### What you should do:
Review the material line by line. Identify and copy every line that contains the string "session".

### Provided records:

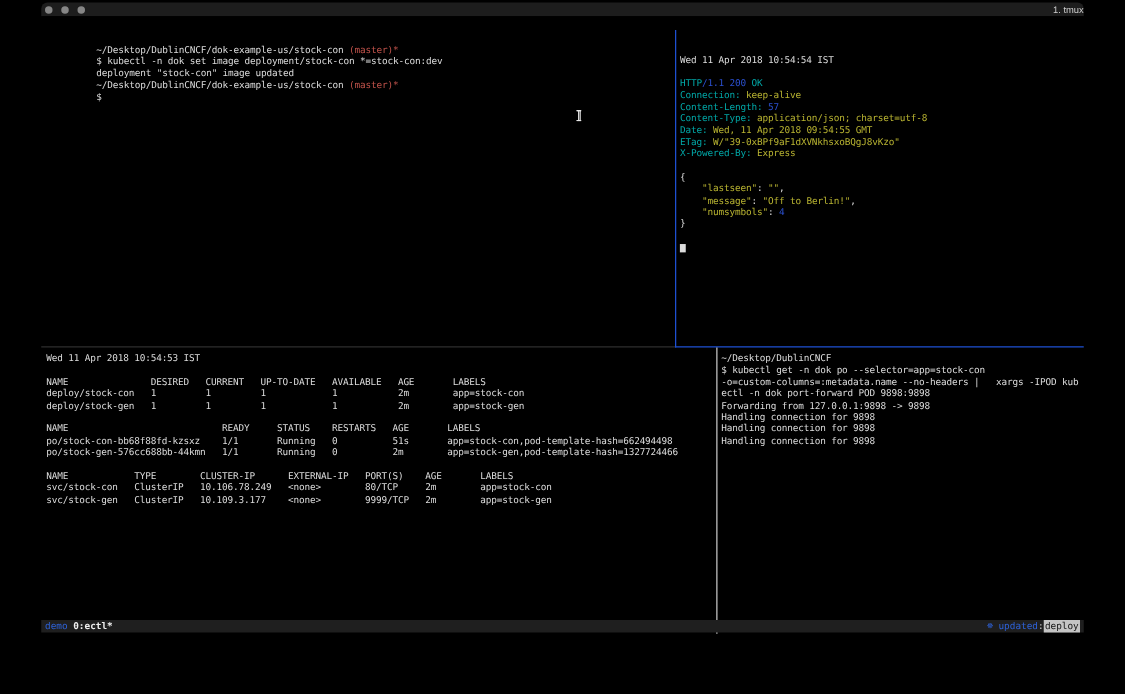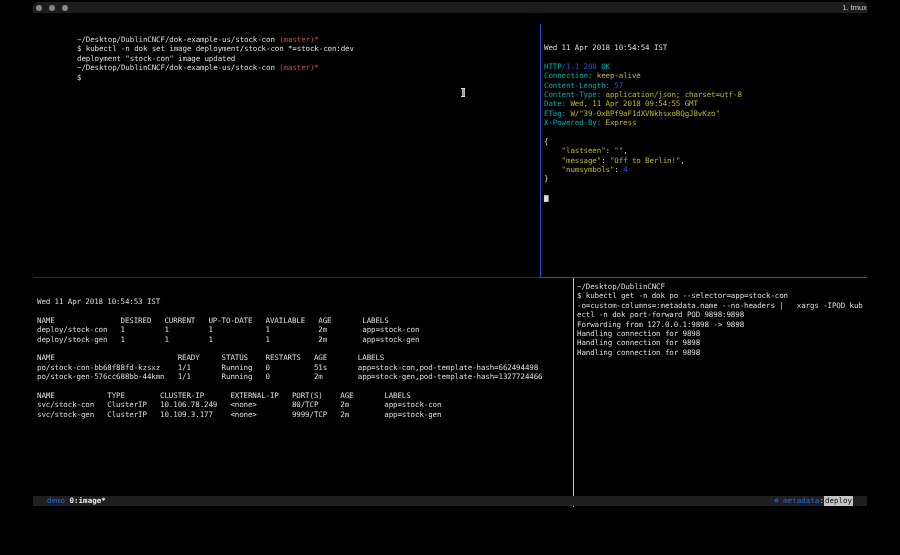--- a/index.html
+++ b/index.html
@@ -17,7 +17,7 @@
         white-space:pre;}
   #pane-tl{left:0;top:19px;width:507px;height:253px;padding:3px 0 0 4px;margin-left:40px;}
   #pane-tr{left:508px;top:11px;width:325px;height:253px;padding:3px 0 0 3px;margin-top:16px;}
-  #pane-bl{left:0;top:280px;width:540px;height:229px;padding:4px 0 0 4px;}
+  #pane-bl{left:0;top:265px;width:540px;height:229px;padding:4px 0 0 4px;}
   #pane-br{left:541px;top:265px;width:292px;height:229px;padding:4px 0 0 3px;}
   .tline{height:9.4px;line-height:9.4px;}
   .divider{position:absolute;}

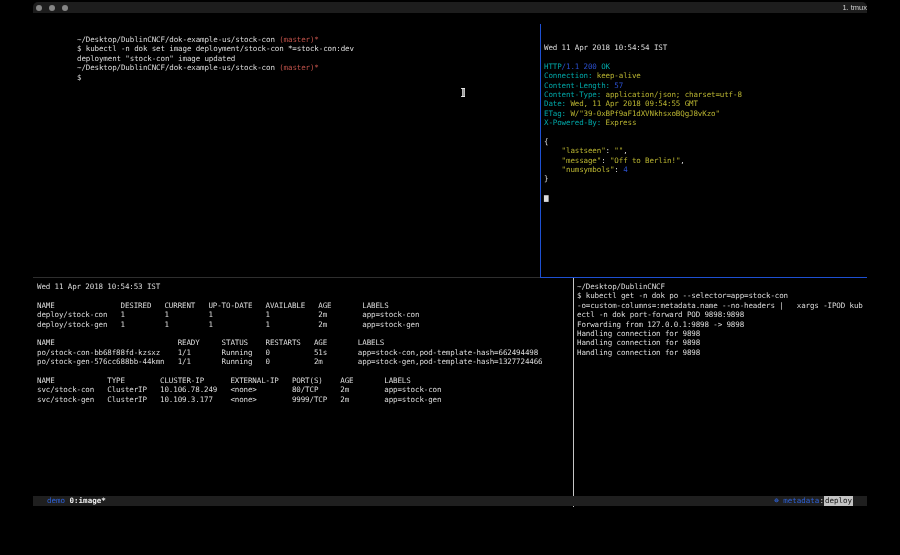--- a/index.html
+++ b/index.html
@@ -27,7 +27,7 @@
   #div-v-bottom{left:540px;top:265px;width:1px;height:229px;background:#c6c6c6;}
   .statusbar{position:absolute;left:0;top:494px;width:100%;height:10px;background:#1f1f1f;
              display:flex;justify-content:space-between;align-items:center;
-             font-size:7.5px;line-height:10px;padding:0 14px;box-sizing:border-box;}
+             font-size:7.5px;line-height:10px;padding:0 3px;box-sizing:border-box;}
   .sb-left,.sb-right{display:flex;align-items:center;white-space:pre;}
   .sb-window{color:#f0f0f0;font-weight:bold;}
   .sb-namespace{background:#c4c4c4;color:#111;padding:0 1px;}

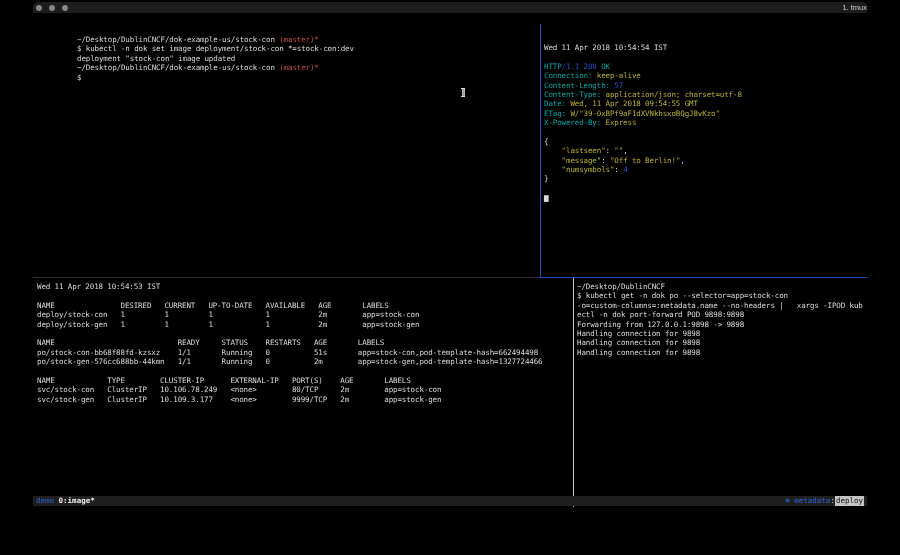--- a/index.html
+++ b/index.html
@@ -69,7 +69,7 @@
 
     <div class="statusbar">
       <span class="sb-left">
-        <span class="sb-session" style="color: rgb(46, 98, 217);">demo</span><span> </span><span class="sb-window">0:image*</span>
+        <span class="sb-session" style="color: rgb(46, 98, 217);">demo</span><span> </span><span class="sb-window">0:ectl*</span>
       </span>
       <span class="sb-right">
         <span class="sb-k8s" style="color: rgb(46, 98, 217);">☸ </span><span class="sb-context" style="color: rgb(46, 98, 217);">metadata</span><span class="sb-sep" style="color: rgb(207, 207, 207);">:</span><span class="sb-namespace">deploy</span>

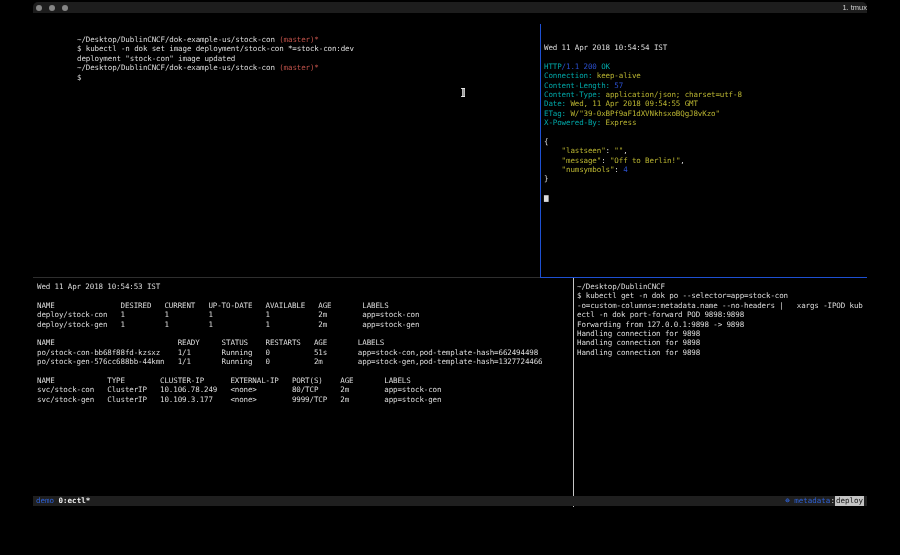--- a/index.html
+++ b/index.html
@@ -72,7 +72,7 @@
         <span class="sb-session" style="color: rgb(46, 98, 217);">demo</span><span> </span><span class="sb-window">0:ectl*</span>
       </span>
       <span class="sb-right">
-        <span class="sb-k8s" style="color: rgb(46, 98, 217);">☸ </span><span class="sb-context" style="color: rgb(46, 98, 217);">metadata</span><span class="sb-sep" style="color: rgb(207, 207, 207);">:</span><span class="sb-namespace">deploy</span>
+        <span class="sb-k8s" style="color: rgb(46, 98, 217);">☸ </span><span class="sb-context" style="color: rgb(46, 98, 217);">updated</span><span class="sb-sep" style="color: rgb(207, 207, 207);">:</span><span class="sb-namespace">deploy</span>
       </span>
     </div>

### Problem solution:
-        <span class="sb-session" style="color: rgb(46, 98, 217);">demo</span><span> </span><span class="sb-window">0:image*</span>
+        <span class="sb-session" style="color: rgb(46, 98, 217);">demo</span><span> </span><span class="sb-window">0:ectl*</span>
         <span class="sb-session" style="color: rgb(46, 98, 217);">demo</span><span> </span><span class="sb-window">0:ectl*</span>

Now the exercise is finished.